Give back the data exactly, with no images.

======== DATASET ENTRIES ========

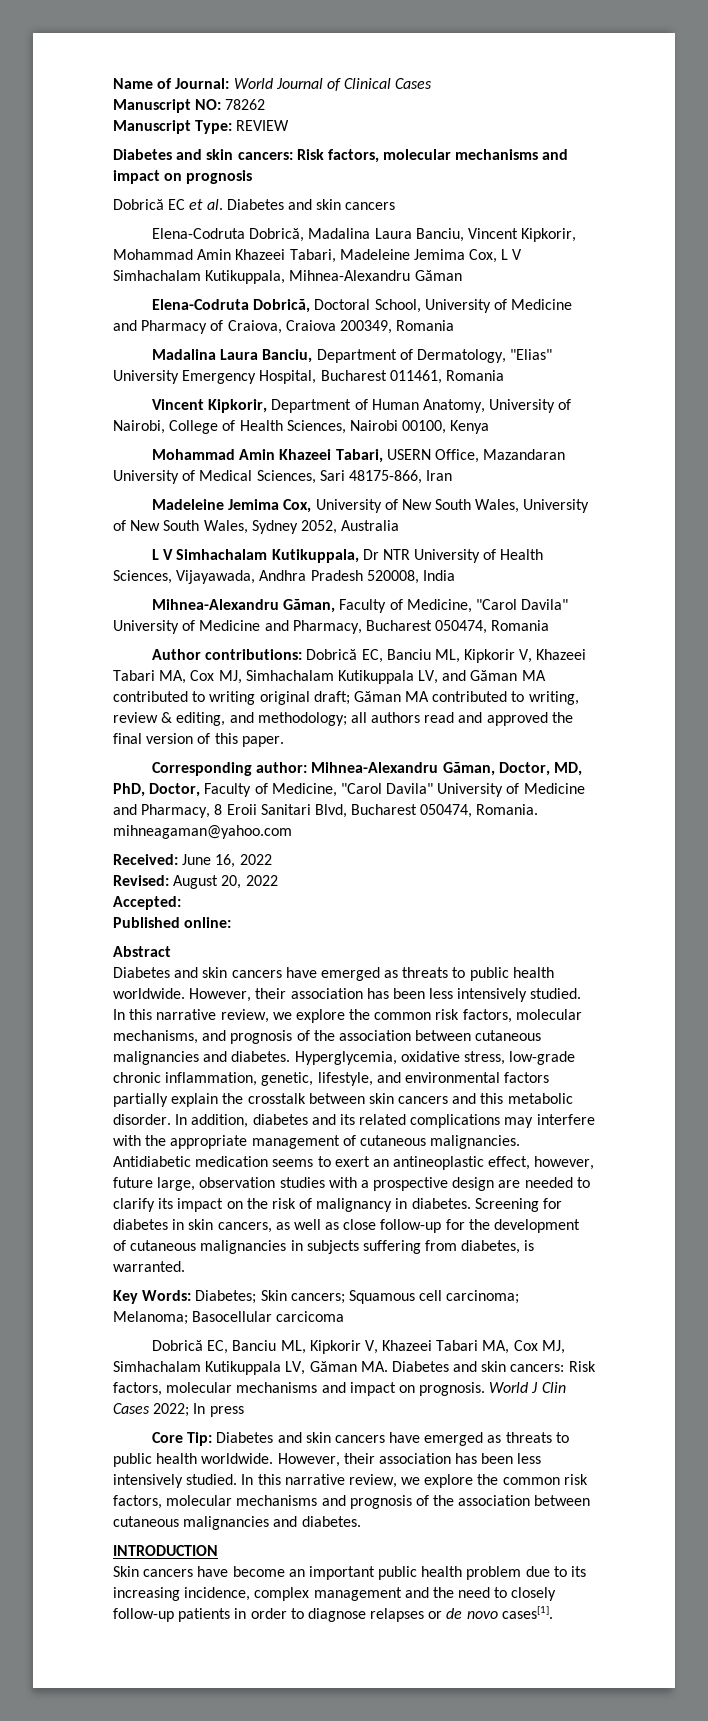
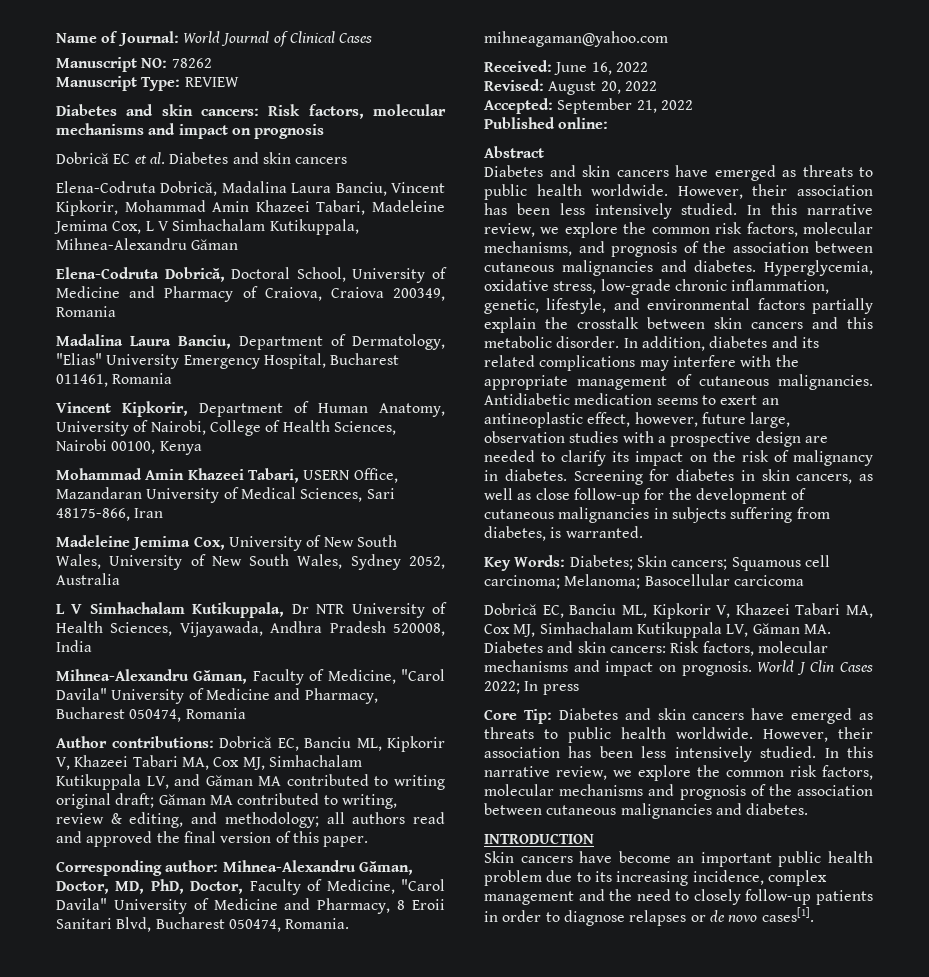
- Accepted:
+ Accepted: September 21, 2022

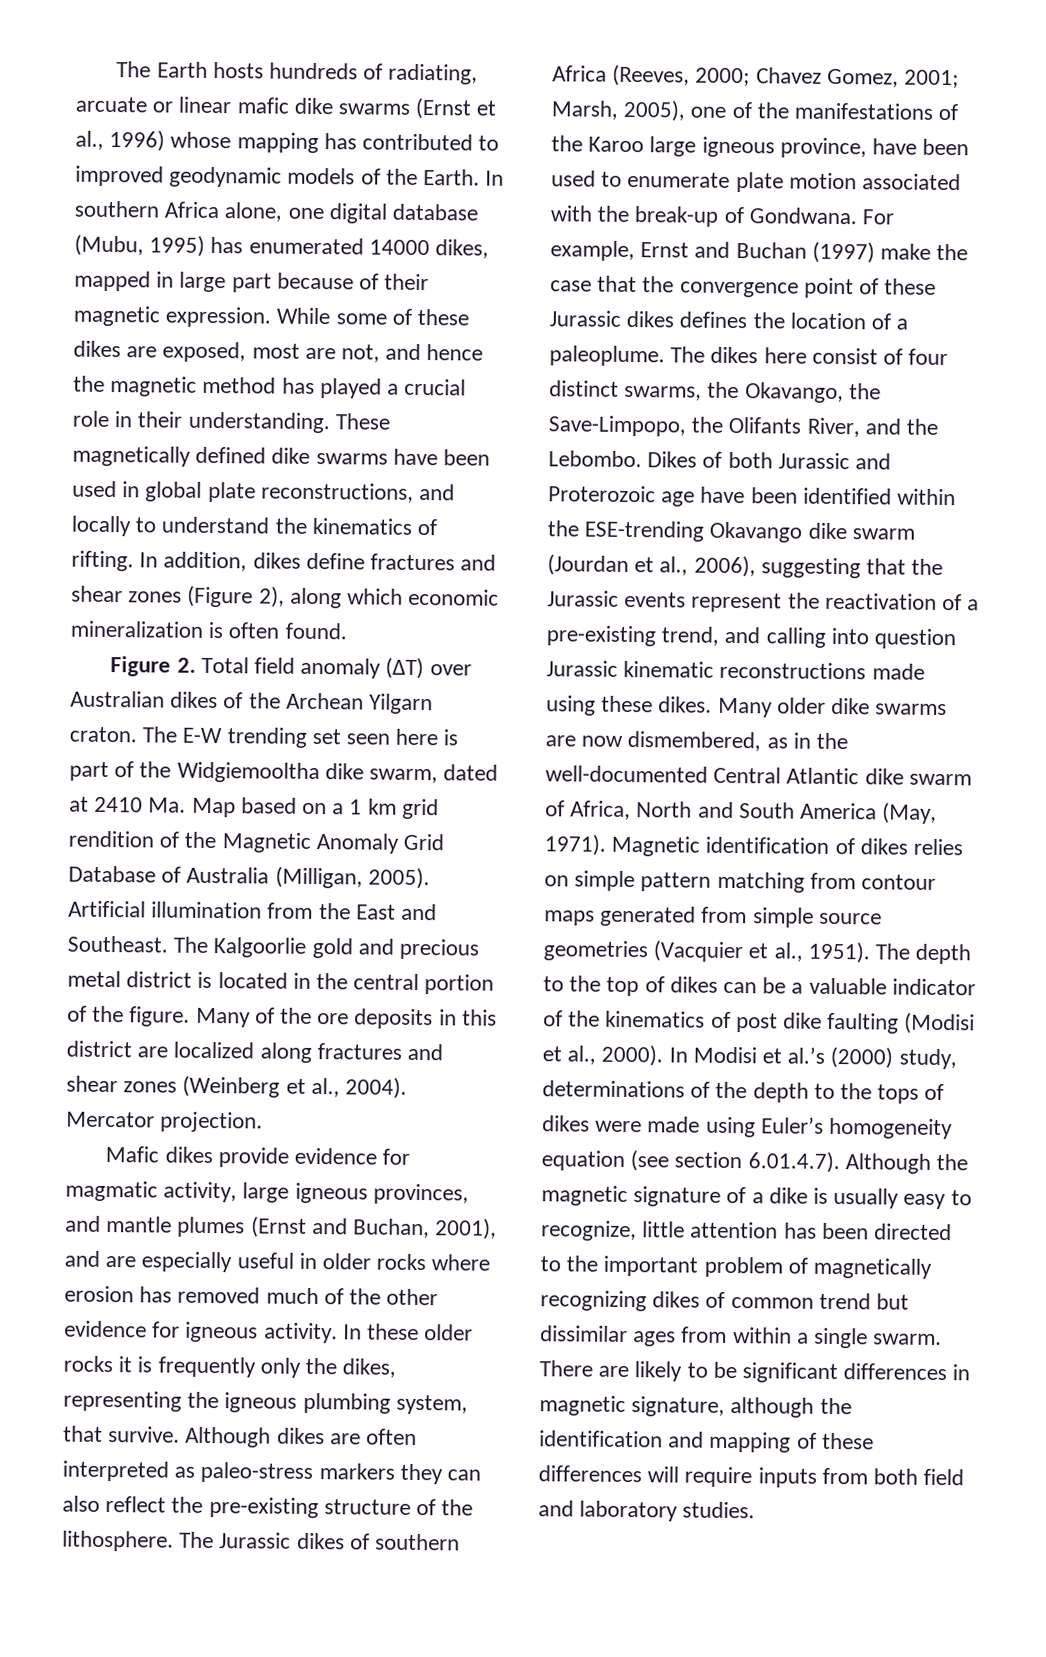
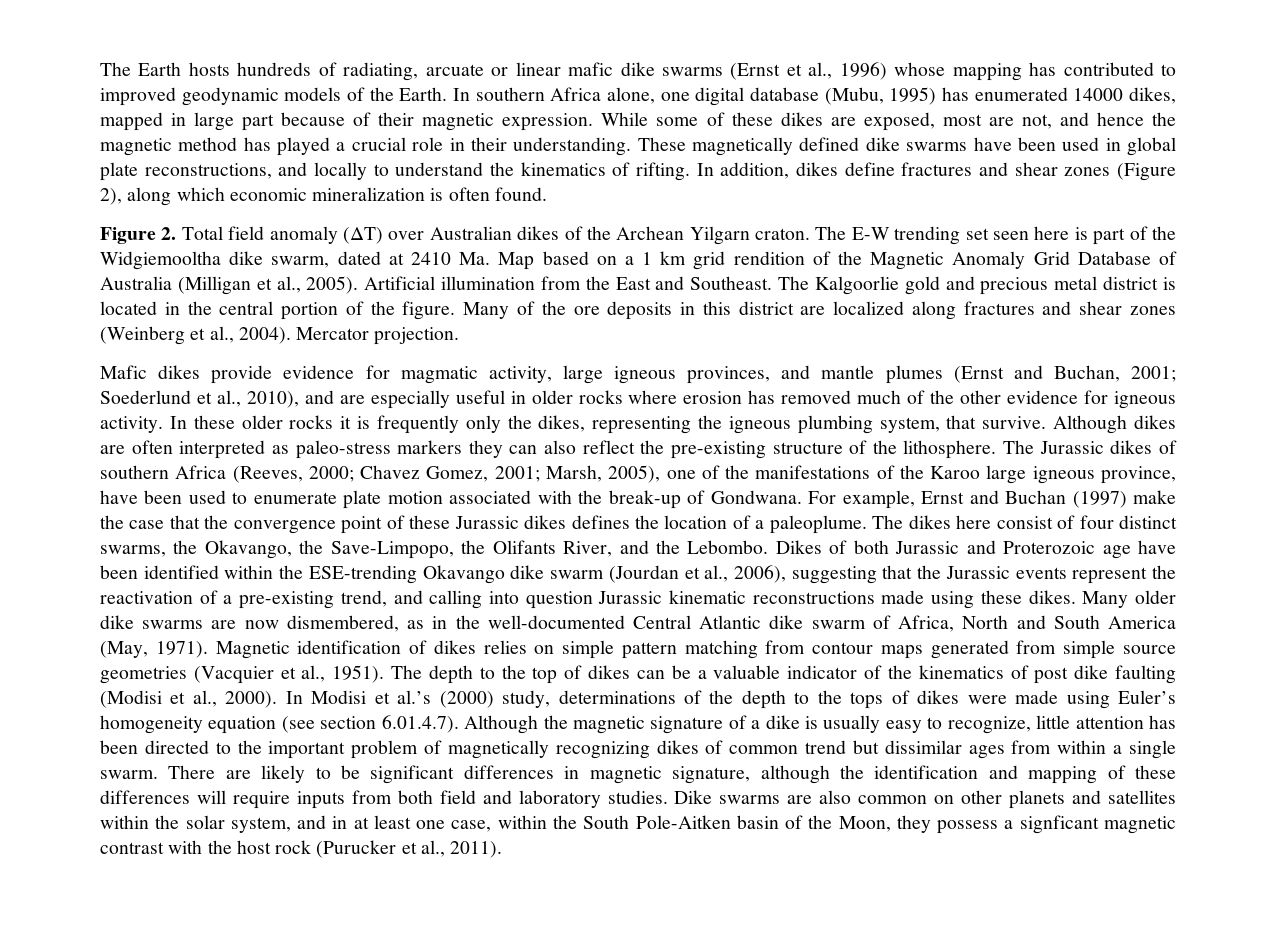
- The E-W trending set seen here is part of the Widgiemooltha dike swarm, dated at 2410 Ma. Map based on a 1 km grid rendition of the Magnetic Anomaly Grid Database of Australia (Milligan, 2005).
+ The E-W trending set seen here is part of the Widgiemooltha dike swarm, dated at 2410 Ma. Map based on a 1 km grid rendition of the Magnetic Anomaly Grid Database of Australia (Milligan et al., 2005).
- Mafic dikes provide evidence for magmatic activity, large igneous provinces, and mantle plumes (Ernst and Buchan, 2001), and are especially useful in older rocks where erosion has removed much of the other evidence for igneous activity.
+ Mafic dikes provide evidence for magmatic activity, large igneous provinces, and mantle plumes (Ernst and Buchan, 2001; Soederlund et al., 2010), and are especially useful in older rocks where erosion has removed much of the other evidence for igneous activity.
+ Dike swarms are also common on other planets and satellites within the solar system, and in at least one case, within the South Pole-Aitken basin of the Moon, they possess a signficant magnetic contrast with the host rock (Purucker et al., 2011).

========

**RESULT FOR THIS TASK**:
- Accepted:
+ Accepted: September 21, 2022

- The E-W trending set seen here is part of the Widgiemooltha dike swarm, dated at 2410 Ma. Map based on a 1 km grid rendition of the Magnetic Anomaly Grid Database of Australia (Milligan, 2005).
+ The E-W trending set seen here is part of the Widgiemooltha dike swarm, dated at 2410 Ma. Map based on a 1 km grid rendition of the Magnetic Anomaly Grid Database of Australia (Milligan et al., 2005).
- Mafic dikes provide evidence for magmatic activity, large igneous provinces, and mantle plumes (Ernst and Buchan, 2001), and are especially useful in older rocks where erosion has removed much of the other evidence for igneous activity.
+ Mafic dikes provide evidence for magmatic activity, large igneous provinces, and mantle plumes (Ernst and Buchan, 2001; Soederlund et al., 2010), and are especially useful in older rocks where erosion has removed much of the other evidence for igneous activity.
+ Dike swarms are also common on other planets and satellites within the solar system, and in at least one case, within the South Pole-Aitken basin of the Moon, they possess a signficant magnetic contrast with the host rock (Purucker et al., 2011).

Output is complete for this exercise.